We tried to group some of the songs together. There is a wealth of different song ‘types’ in Folk music made up of songs that follow a certain story, format or theme. To name a few, there are ‘love meetings’; songs where a man and a woman meet and usually decide to get married alarmingly quickly. There are hundreds of sea shanties (usually rhythmic songs sung to keep people entertained or working in time on sailing ships), protest songs, hunting songs, mining songs, industrial songs, carols and harvest songs. So, there’s a lot. Surely we’d find a song type that challenges traditional gender norms?
The Warrior Woman
There is not a huge amount of research on gender in folk song specifically, but one valuable source is Dianne Dugdaw’s Warrior Women and Balladry. We have borrowed the phrasing of this song type from her.
Songs about warrior women, like ‘The Female Cabin Boy’ [Roud 239], ‘William Taylor’ [Roud 158], ‘The Female Highwayman’ [Roud 7] and all their variations, were an extremely popular type of song in the 18th and 19th centuries. The earliest surviving examples are narrative ballads printed on sheets of paper and sold by ballad sellers in towns and cities. These songs all follow a similar pattern: a woman is wronged, dresses up like a man and via her disguise encounters dangers she would not normally have faced and performs heroics outside of the constraints of the domestic role assigned to women at the time.

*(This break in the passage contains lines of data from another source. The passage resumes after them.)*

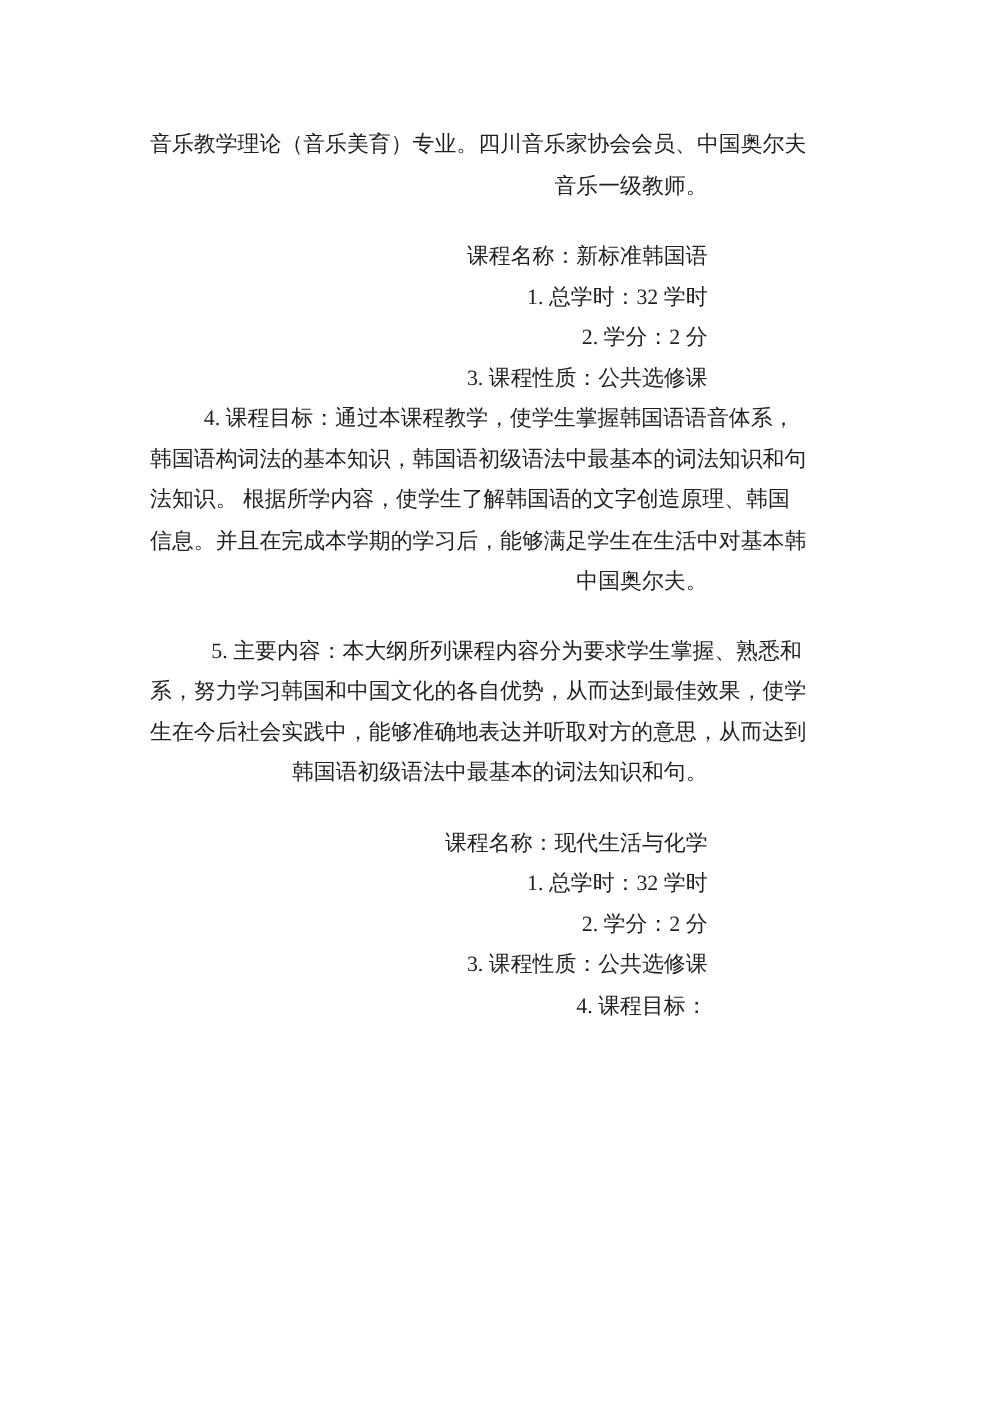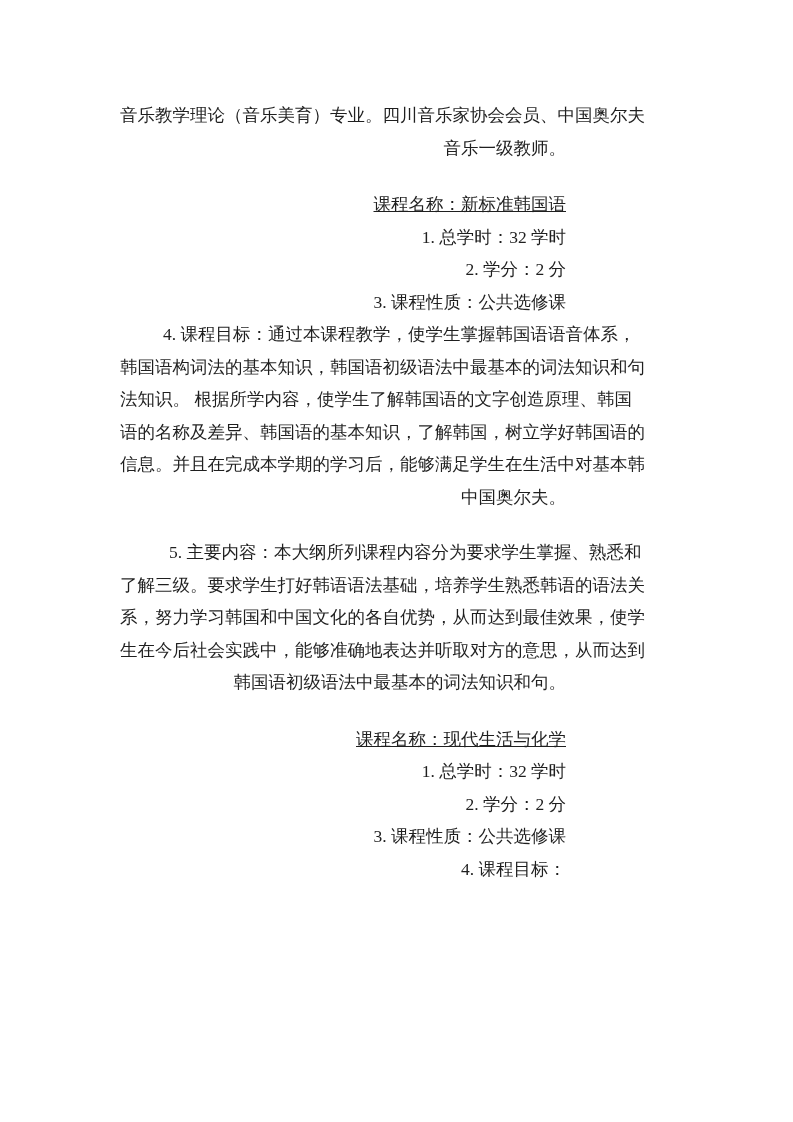"课程名称：新标准韩国语" .i38 { text-decoration: underline -> none }
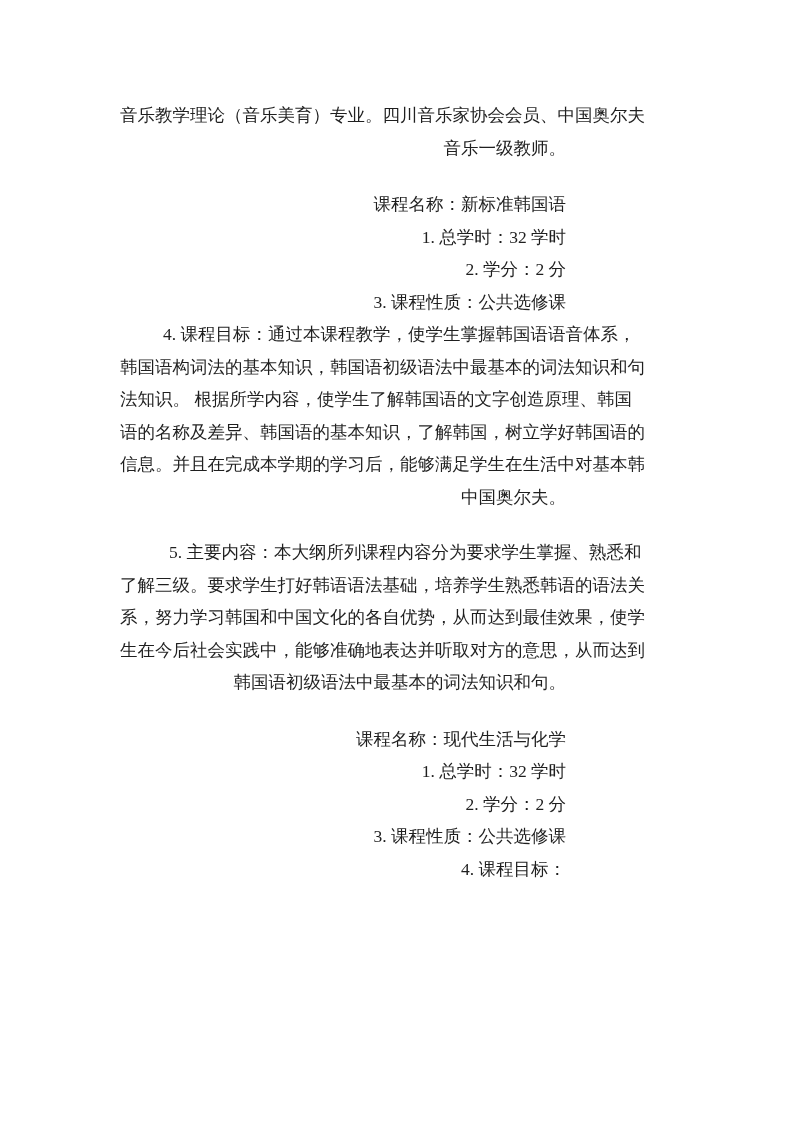"语的名称及差异、韩国语的基本知识，了解韩国，树立学好韩国语的" div.ln { html: <div>语的名称及差异、韩国语的基本知识，了解韩国，树立学好韩国语的</div> -> none }
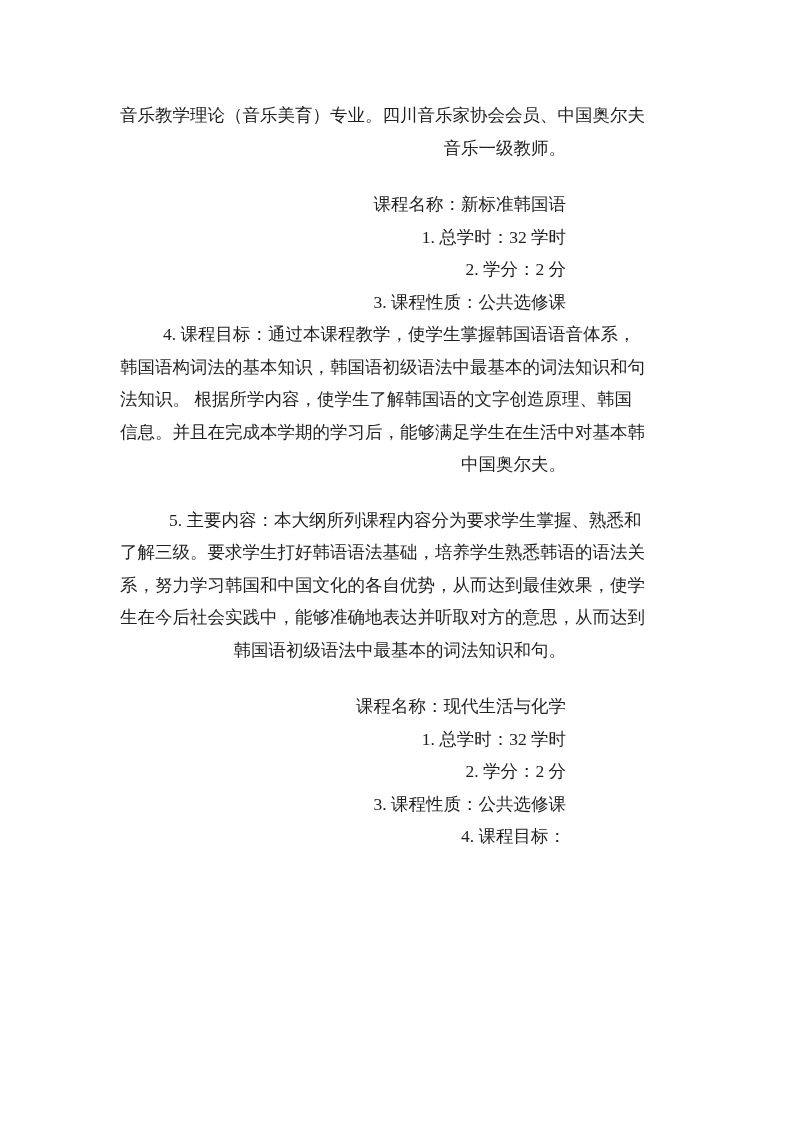"了解三级。要求学生打好韩语语法基础，培养学生熟悉韩语的语法关" div.ln { html: <div>了解三级。要求学生打好韩语语法基础，培养学生熟悉韩语的语法关</div> -> none }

Then straight my green gown
Into breeches I’ll make
And my long yellow locks
Much shorter I’ll take
I’ll get me a switch
And a sword by my side
A horse, boots and spurs
And I’ll get up and ride
Extract from ‘The Wandering Virgin’ [Roud V8229], an English Broadside Ballad from the 17th century
Then, when disguised, the woman warrior enlists for a soldier or boards a navy ship. However, sometimes she may choose a less militaristic venture and become a highwayman holding up travellers for their money. Typically however, these are all firmly male scenarios.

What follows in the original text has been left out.